Friday, September 12, 2008

Laying down the GroundWork

Without a doubt, Nagios is a great way to monitor hosts and services on the grid. But those of us who've ever edited the convoluted configuration files by hand know the joy of getting syntax errors and a overload of falsely-triggered alert emails enough to go on an office-destroying rampage. Thankfully, there are several good solutions out there in the form of frameworks.

At Australia-ATLAS we use Groundwork.

Far more fully featured than 'configuration generators' like NagiosAdmin(German), Lilac(alpha) and ignoramus(lacking), Groundwork wraps nagios entirely and is very stable.

Groundwork uses a MySQL backend to manage all of the configuration before it is committed (the standard .cfg files are eventually fed to nagios) which makes the interface smooth to use. Existing users of nagios take heart - it is well supported to load previously painstakingly produced .cfg files into Groundwork through the 'Load' functionality. In this way, scripts written to automatically generate workernode host instances can still be used - though this can also be done using Groundwork's 'clone host' tool.

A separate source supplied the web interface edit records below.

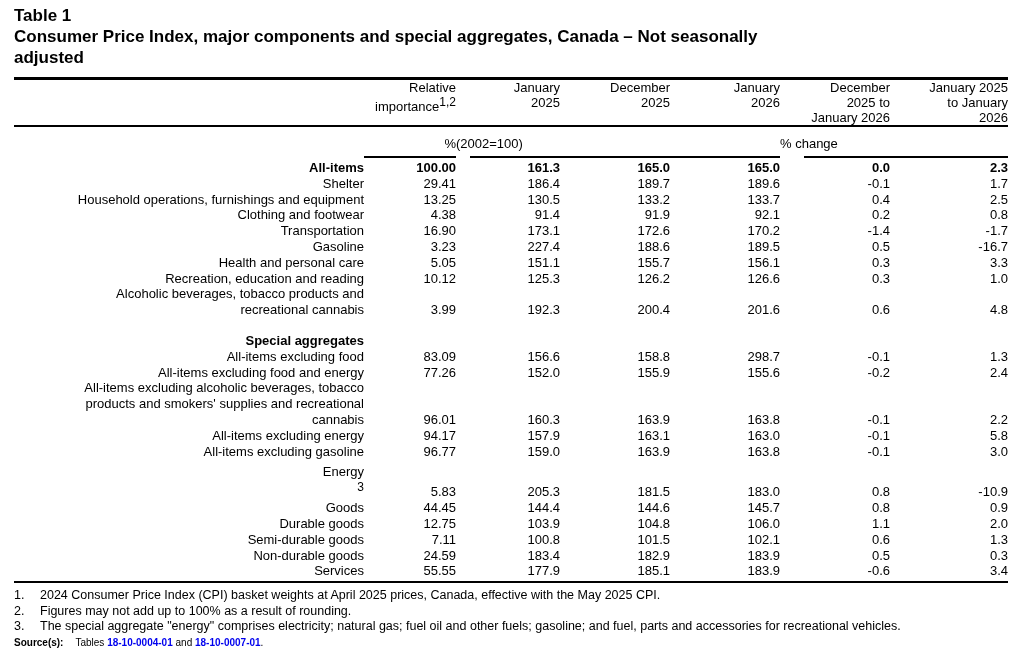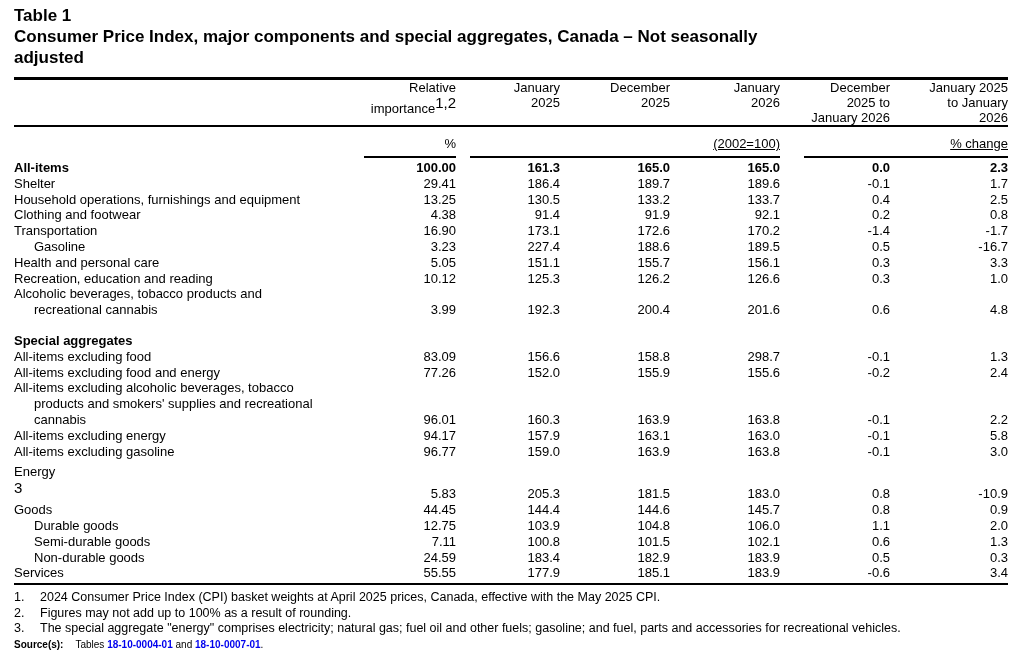"1,2" sup { font-size: 15px -> 12px }
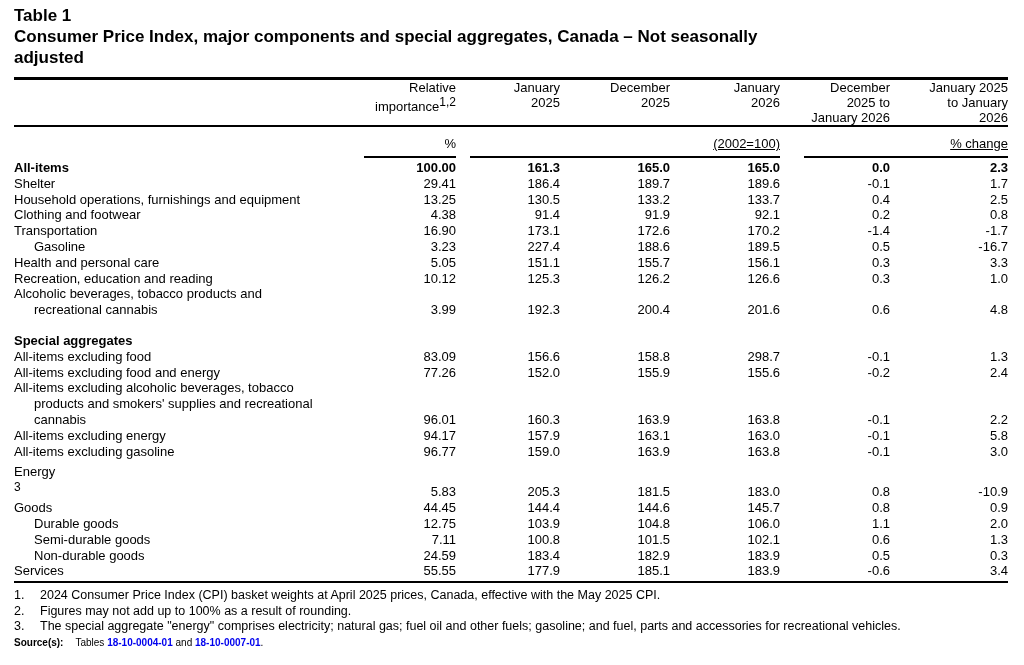"(2002=100)" tr.units td.center { text-align: right -> left; text-decoration: underline -> none }
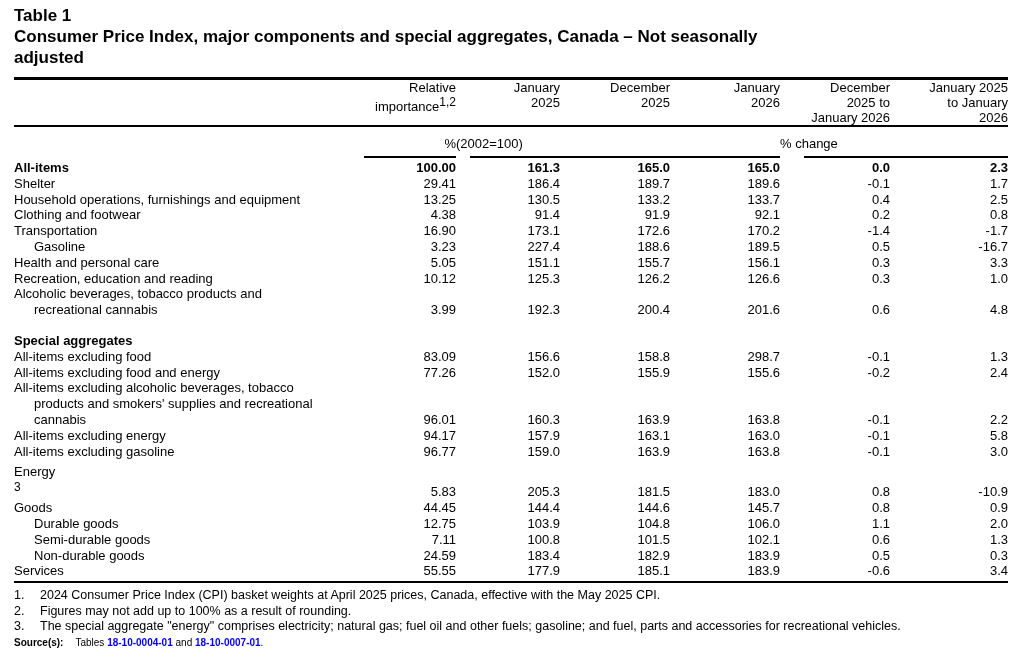"All-items" tbody td.label { text-align: left -> right }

Groundwork also takes care of all the mundane things like, the nagios daemon itself, managing users, roles and add-on packages.


All that sounds like a bit of an ad. Why would a time-starved grid admin move to groundwork?

Configuration is easier.

You no longer need to remember anything: all of the options you have are in a drop-down box or multi-select list. That also means no more typos! Finding any host, service, command or profile is a two-click operation. You tend to use groups more because they're so much simpler to create - instead of adding them to every host in a file, you just select them from a list.

There is a couple of times when the improved robustness of Groundwork can be a little annoying. For example, when you update a service check, you need to remember to deploy it to hosts/hostgroups otherwise you can commit changes and wonder why nothing has changed.

However, these are small in comparison with the improved productivity you gain.